Talking about the multilateral trading system there is no escaping some words about the Doha Development Agenda. Where do we stand on the DDA? Clearly, the DDA process is in better shape now. The will of WTO members to re-engage has been clear since the unanimous support, of all WTO members, for re-launching the negotiations.
After Cancun, there was some doubt whether all WTO members supported the DDA and if the negotiations would continue. In fairness to the Caribbean, even though you have been quite critical, notably at Cancun, you have never resorted to a negative attitude towards the DDA as such. You have realised the development potential of these negotiations and are committed to making the most of it. However, the DDA will only be fully back on track when real discussions on substance among WTO members have
re-started. We now need to direct all our efforts towards this goal. If not, we risk that the process stalls once more.
So we hope that G-20 countries and G-90 will engage on substance soon on all issues. Of course in this context the commitment of the Caribbean and Africa groups is vital. For the negotiations to reflect your priorities, it is important that you engage positively and constructively and take responsibility. The Caribbean Group is an influential player within the G90; it needs to come forward with some new elements and a positive agenda. We can help.
In a nutshell, the EC could defend the view that the G90 be treated where possible in a similar manner to Least-Developed Countries in the DDA modalities. On that basis, we encourage G90 members to put forward a G90 platform for the DDA negotiating modalities that would include new benefits or flexibilities.
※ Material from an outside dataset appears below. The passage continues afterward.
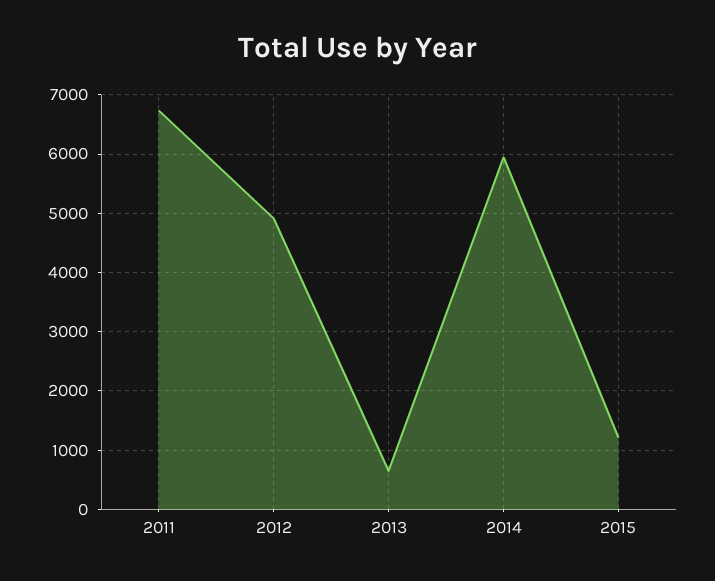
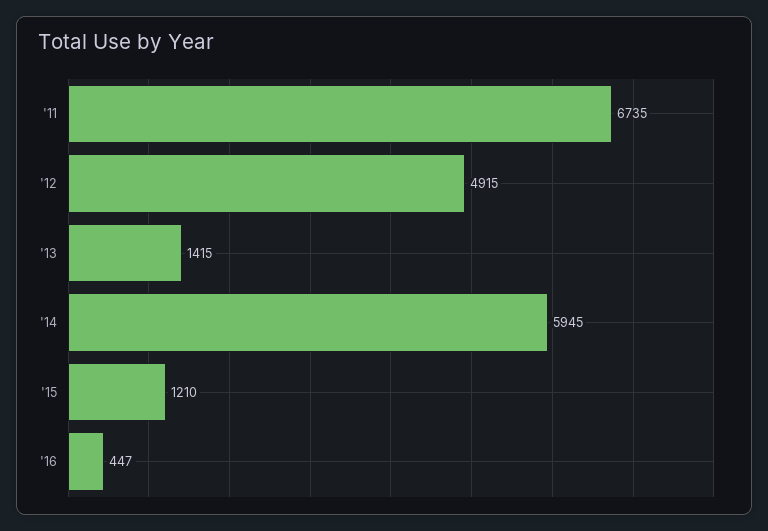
2013: 600 -> 1415
'16: none -> 447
Acceptance of these flexibilities by all WTO Members would demonstrate that G90 concerns are recognised, and this would be the key to G90 partners signing up to the modalities' framework by
the summer. This would also allow us to take swift action benefiting small economies such as yours.
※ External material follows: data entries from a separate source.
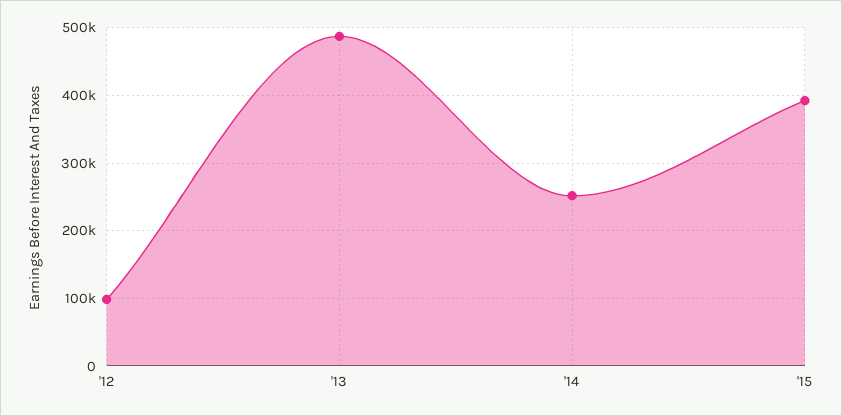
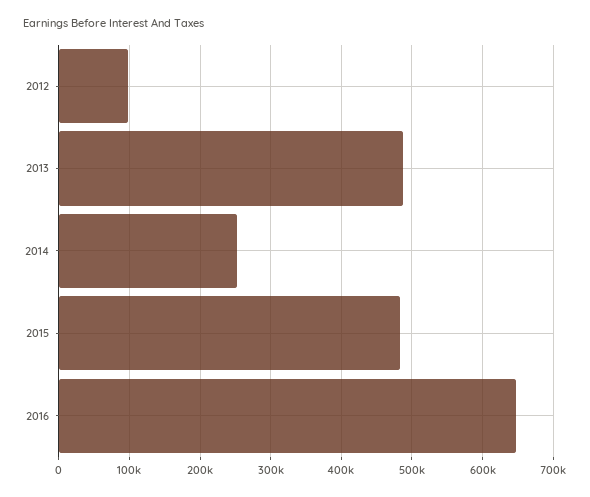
'15: 390000 -> 480000
2016: none -> 650000

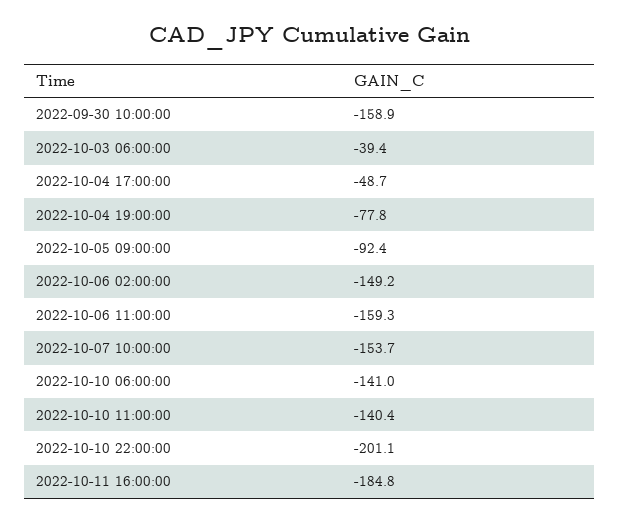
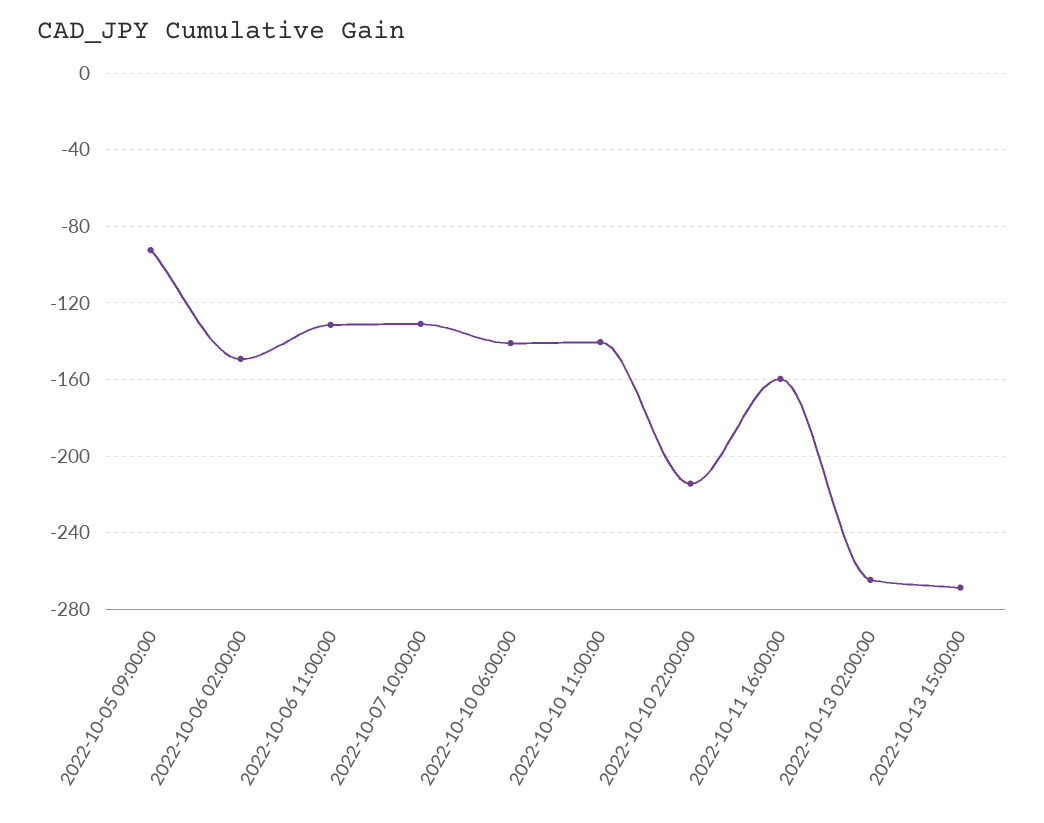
2022-09-30 10:00:00: -158.9 -> none
2022-10-03 06:00:00: -39.4 -> none
2022-10-04 17:00:00: -48.7 -> none
2022-10-04 19:00:00: -77.8 -> none
2022-10-06 11:00:00: -159.3 -> -130
2022-10-07 10:00:00: -153.7 -> -130
2022-10-10 22:00:00: -201.1 -> -215
2022-10-11 16:00:00: -184.8 -> -160
2022-10-13 02:00:00: none -> -265
2022-10-13 15:00:00: none -> -270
The best definition at this stage of the negotiations for the G90 would include, in addition to LDCs, any small economy, landlocked developing country or commodity dependent country, provided they are "particularly weak or vulnerable". At a later stage efforts could be made to give this more precision but we should not let the best be the enemy of the good. What is important now is to agree modalities with sufficient flexibility for G90 countries.
I said I would only say a few words about the DDA, and this brings me back to the importance of what we are doing in the bilateral scene. For the EU, shouldn't all the energy be focussed on the multilateral scene and the DDA, or on other regional negotiations in which we have significant market access, such as the one with Mercosur?
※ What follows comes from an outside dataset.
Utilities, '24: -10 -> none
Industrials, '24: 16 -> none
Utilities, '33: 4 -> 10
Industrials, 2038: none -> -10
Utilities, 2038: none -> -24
I disagree with this notion. First, because the EPA negotiations are about pushing to another level our "special relationship", one which we do not have with other parts of the world, whatever their importance in the global economy. Second, because the Caribbean nations must have a special place within the relations we will develop with the Western Hemisphere as a whole. Third, because it is important to send a signal that enlargement of the EU will not weaken our long standing support for this
region within the ACP group. Fourth, because what we are doing under Cotonou is not fundamentally different from the processes that are at play in other parts of the world, including in our relations with central or Latin America: we are supporting through our bilateral arrangements regional integration and the building up of markets, in order to harness the process of globalisation.
In this respect, I look forward to seeing you again at the EU-Latin America and Caribbean Summit in Guadalajara in May, because our contribution to this Summit and the main focus of our discussions there will be precisely what we are doing today with the EPA: regional integration.
I will conclude on this thought, and I am pleased to leave the floor to the region again, and to our host the Prime Minister, thanking him once more for hosting and contributing to the launch of our negotiations.